An additional step is understanding the market segmentation of your local market: knowing what travellers are already staying in your market sets the tone for establishing fair share and fuels meaningful comparisons as well as realistic outlooks.
Hotel market segment examples
There are no rules as to how you choose to segment the market for your hotel in your individual analysis, however there are recurring themes across hotel data providers and revenue tools that are useful to understand.
- STR: The global supplier of weekly benchmarking data to the hotel industry also provides market segmentation insights divided into three segments. Transient (including most retail, discounted and negotiated rates), group and contracted business are separated by their reporting guidelines.

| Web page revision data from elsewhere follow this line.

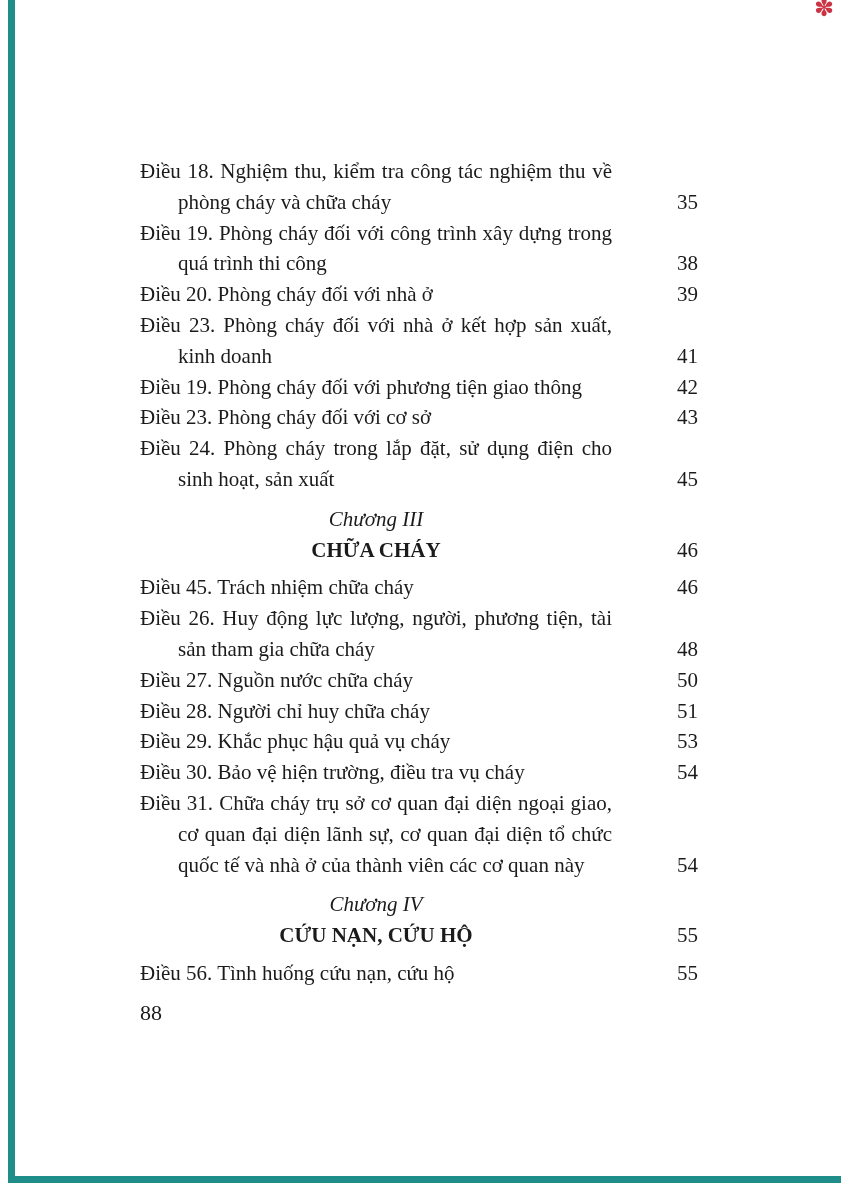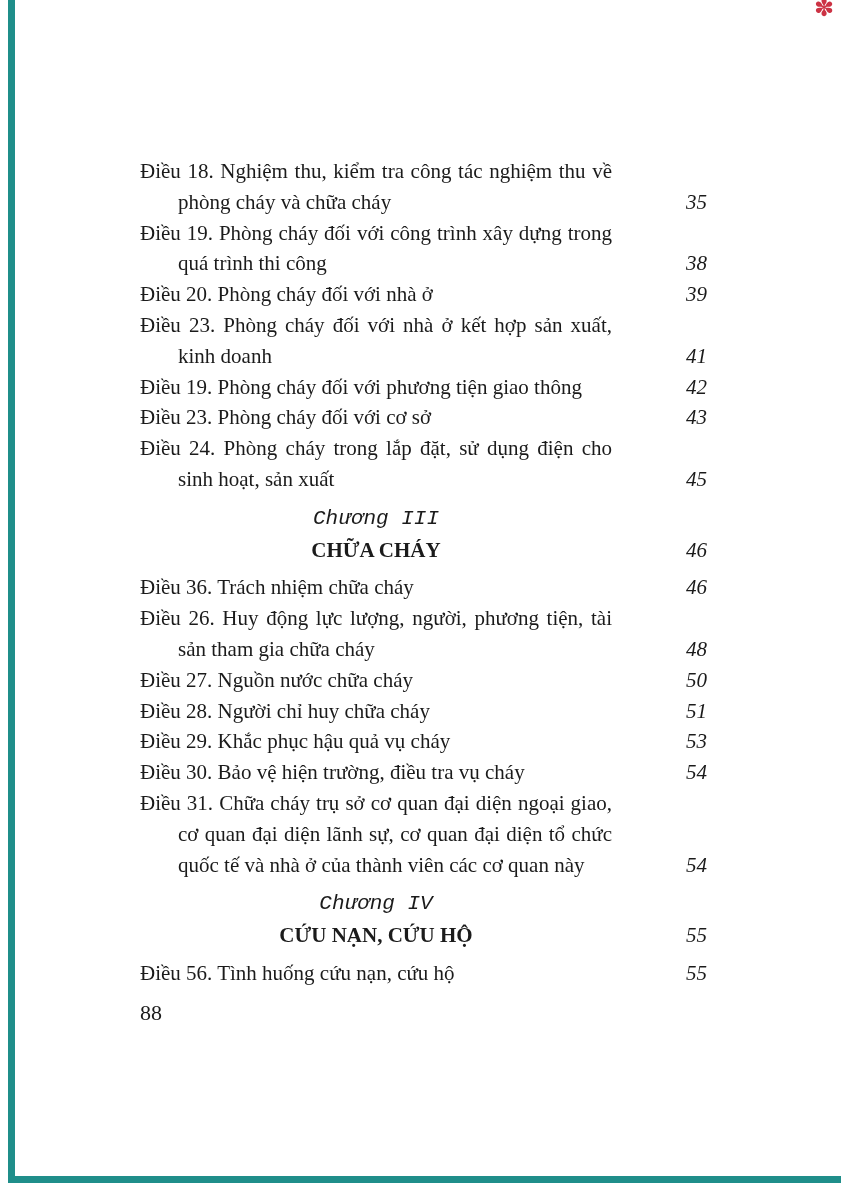"35" .entry-page { font-style: italic -> none; right: 0 -> 9px }
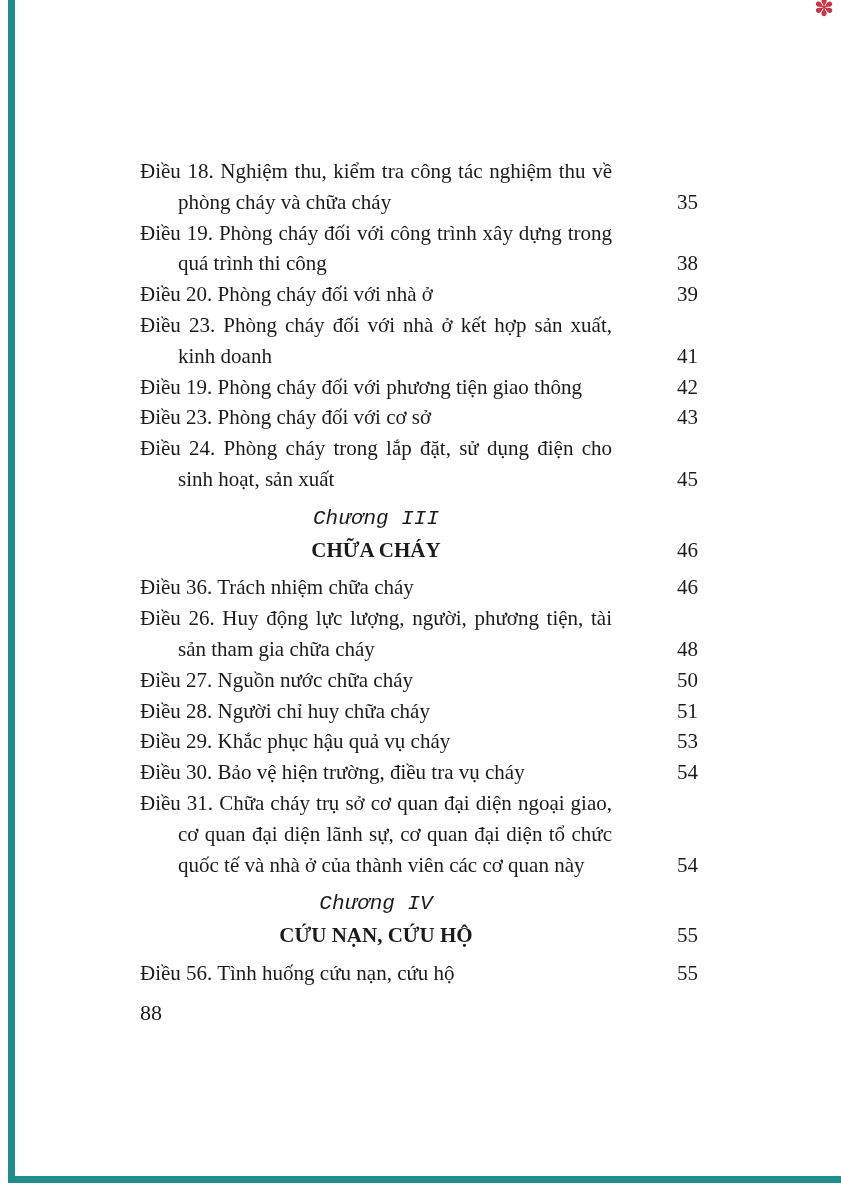"Chương III" .chapter-label { font-family: Liberation Mono, monospace -> none }
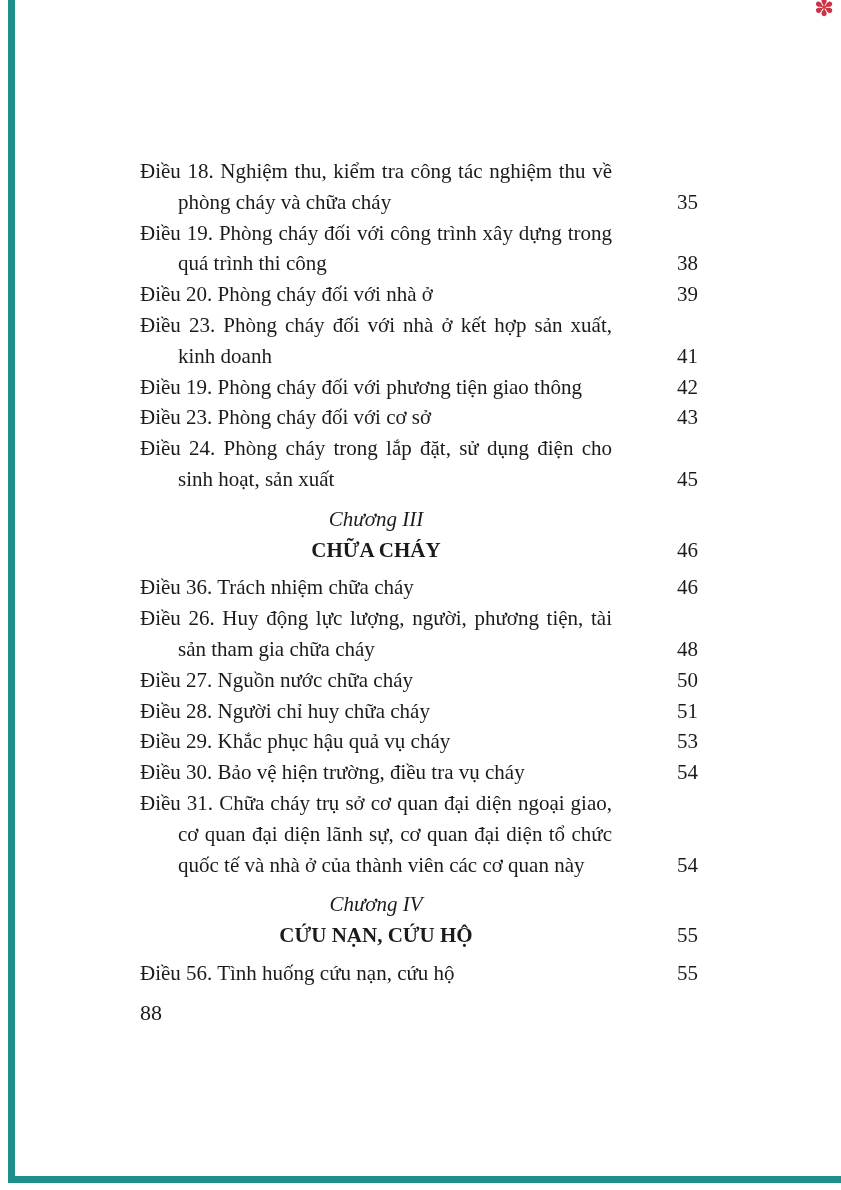"Điều 36. Trách nhiệm chữa" span.entry-text { text: 36 -> 45 }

- Revenue tools: Depending on individual setups, most revenue tools use rate categories from your PMS to group reservations into market segments including group, retail, discount, negotiated, wholesale and other. They may also group by channel to provide segmentation.
When in doubt about how a data provider or tool defines a certain market segment, or what data they count in or out, it is best to review their guidelines or ask. This way, you always know how to accurately interpret hotel market segmentation provided to you by outside sources.
Meanwhile, existing reporting structures should not limit you in your own approach to successful hotel segmentation. Useful segments for your property may include but are not limited to:
- Length of stay
- Day of week
- Source market (which may be different from a traveller’s nationality)
- Leisure and business travel
Your data likely will lead the way once you identify what information is available for all, or the majority of your guests, and where the biggest differences or commonalities occur. For meaningful internal comparisons, compare results year over year or, for seasonal impacts, your low season with your high season.